How Low-Rank Adaptation (LoRA) Changes the Geometry of Self-Attention
- 8 minsHow Low-Rank Adaptation (LoRA) Changes the Geometry of Self-Attention
Introduction
Low-Rank Adaptation (LoRA) is typically presented as a parameter-efficient alternative to full fine-tuning, motivated by reducing memory and compute costs. While the low-rank formulation explains how LoRA reduces the number of trainable parameters, it does not explain why LoRA is particularly effective in attention-based models.
This post analyzes LoRA from a geometric perspective, focusing on how low-rank updates reshape the attention mechanism itself. We combine mathematical intuition with a minimal PyTorch implementation to empirically demonstrate how LoRA alters attention scores and distributions while keeping the backbone frozen.
Self-Attention as a Geometric Operation
Given an input sequence $X \in \mathbb{R}^{n \times d}$, self-attention computes:
\[Q = X W_Q, \quad K = X W_K, \quad V = X W_V\]The attention output is:
\[\text{Attention}(X) = \text{softmax}\left(\frac{Q K^\top}{\sqrt{d}}\right) V\]Each query vector $q_i$ defines a direction in embedding space. Attention weights depend on the angular alignment between $q_i$ and all key vectors $k_j$. From this view, self-attention performs a context-dependent projection of values onto a subspace defined by query–key similarity.
A Minimal Self-Attention Implementation
To ground this discussion, we start with a minimal single-head self-attention module. The goal is not efficiency or completeness, but explicit access to intermediate tensors for analysis.
class TinySelfAttention(nn.Module):
def __init__(self, d_model: int):
super().__init__()
self.d = d_model
self.q_proj = nn.Linear(d_model, d_model, bias=False)
self.k_proj = nn.Linear(d_model, d_model, bias=False)
self.v_proj = nn.Linear(d_model, d_model, bias=False)
def forward(self, x):
Q = self.q_proj(x)
K = self.k_proj(x)
V = self.v_proj(x)
scores = (Q @ K.transpose(-2, -1)) / math.sqrt(self.d)
attn = F.softmax(scores, dim=-1)
out = attn @ V
return out, Q, K, scores, attn
This implementation makes the geometry explicit: queries and keys interact via dot products, producing a score matrix that determines how information flows across tokens.
LoRA in Attention Layer
LoRA modifies a projection matrix $W \in \mathbb{R}^{d \times d}$ as:
\[W' = W + BA\]where:
- $A \in \mathbb{R}^{r \times d}$
- $B \in \mathbb{R}^{d \times r}$
- $r \ll d$
The update $\Delta W = BA$ has rank at most $r$, constraining learning to a low-dimensional subspace.
Minimal LoRA Implementation
We implement LoRA by wrapping an existing linear layer and adding a trainable low-rank residual branch.

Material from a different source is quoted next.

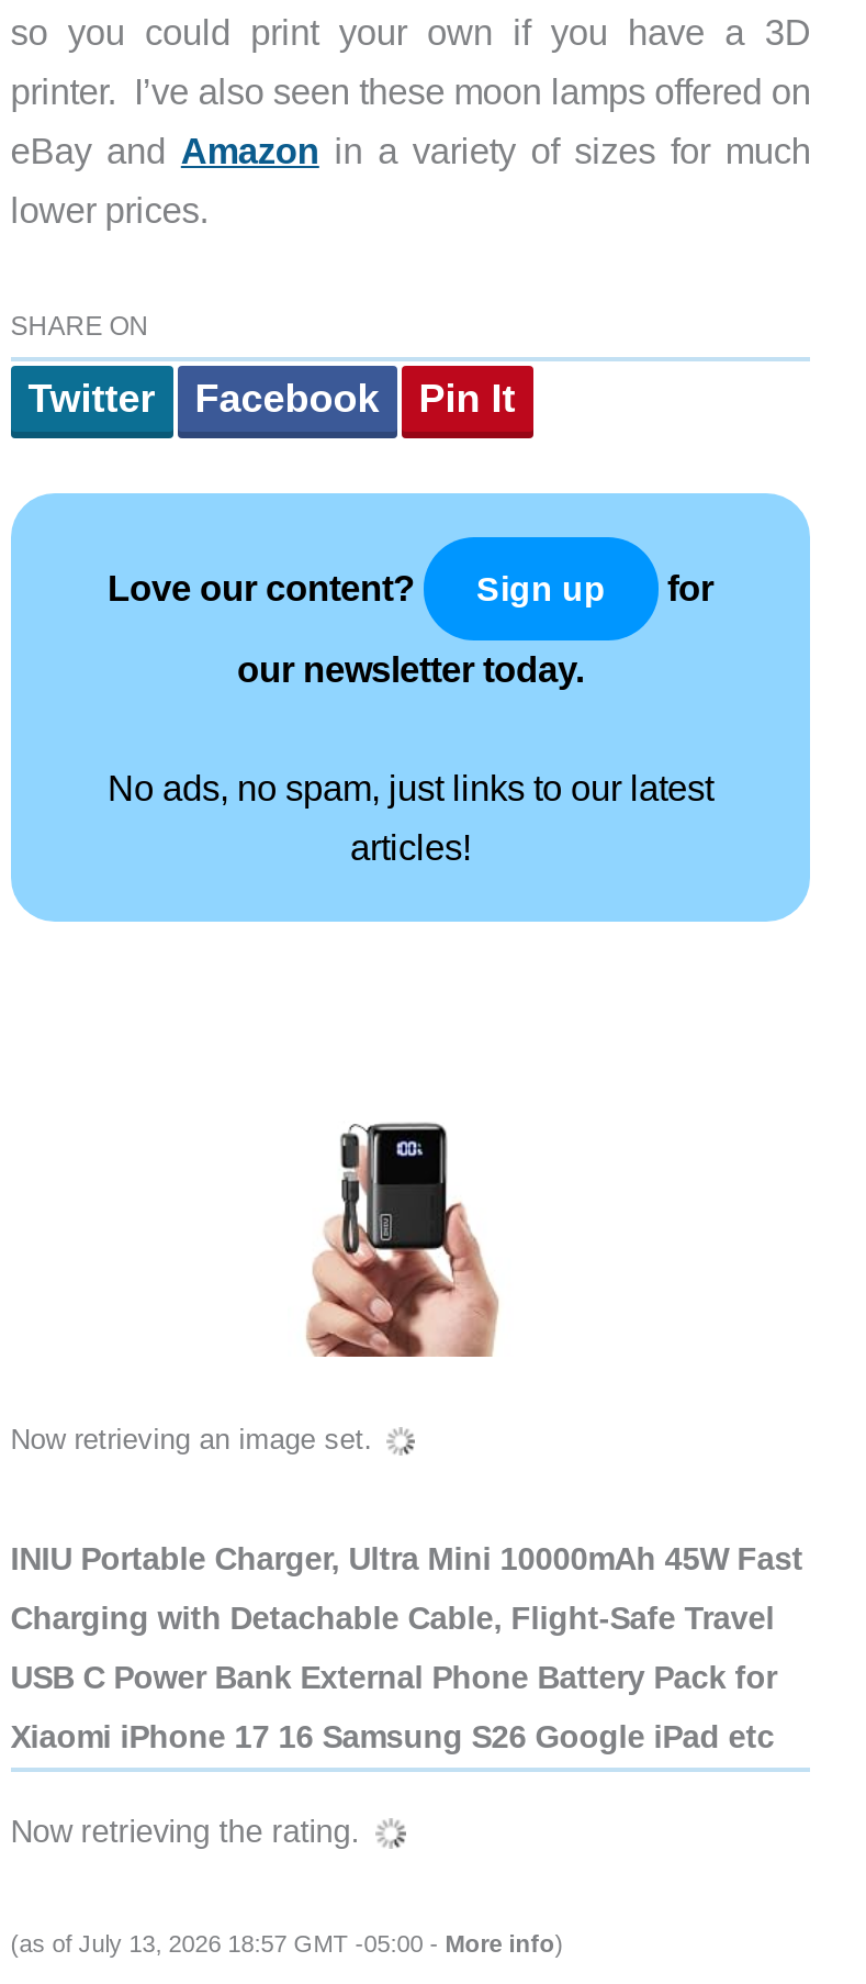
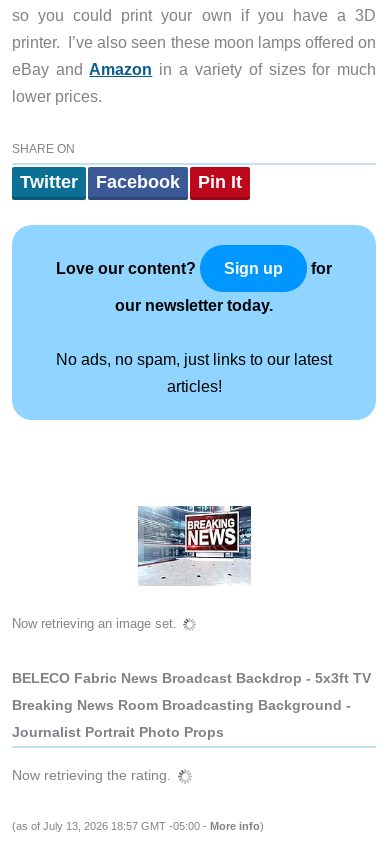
[288,1121,536,1358] [image] -> [137,505,252,586] [image]
[10,1540,803,1753] INIU Portable Charger, Ultra Mini 10000mAh 45W Fast | Charging with Detachable Cable, Flight-Safe Travel | USB C Power Bank External Phone Battery Pack for | Xiaomi iPhone 17 16 Samsung S26 Google iPad etc -> [12,670,371,740] BELECO Fabric News Broadcast Backdrop - 5x3ft TV | Breaking News Room Broadcasting Background - | Journalist Portrait Photo Props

The base weights remain frozen.
class LoRALinear(nn.Module):
def __init__(self, base: nn.Linear, r: int = 4, alpha: float = 8.0):
super().__init__()
self.base = base
for p in self.base.parameters():
p.requires_grad = False
self.A = nn.Parameter(torch.randn(r, base.in_features) * 0.01)
self.B = nn.Parameter(torch.zeros(base.out_features, r))
self.scale = alpha / r
def forward(self, x):
base_out = self.base(x)
lora_out = (x @ self.A.t()) @ self.B.t()
return base_out + self.scale * lora_out
Initializing $B=0$ ensures that the LoRA branch starts as a no-op, making the effect of adaptation easy to isolate.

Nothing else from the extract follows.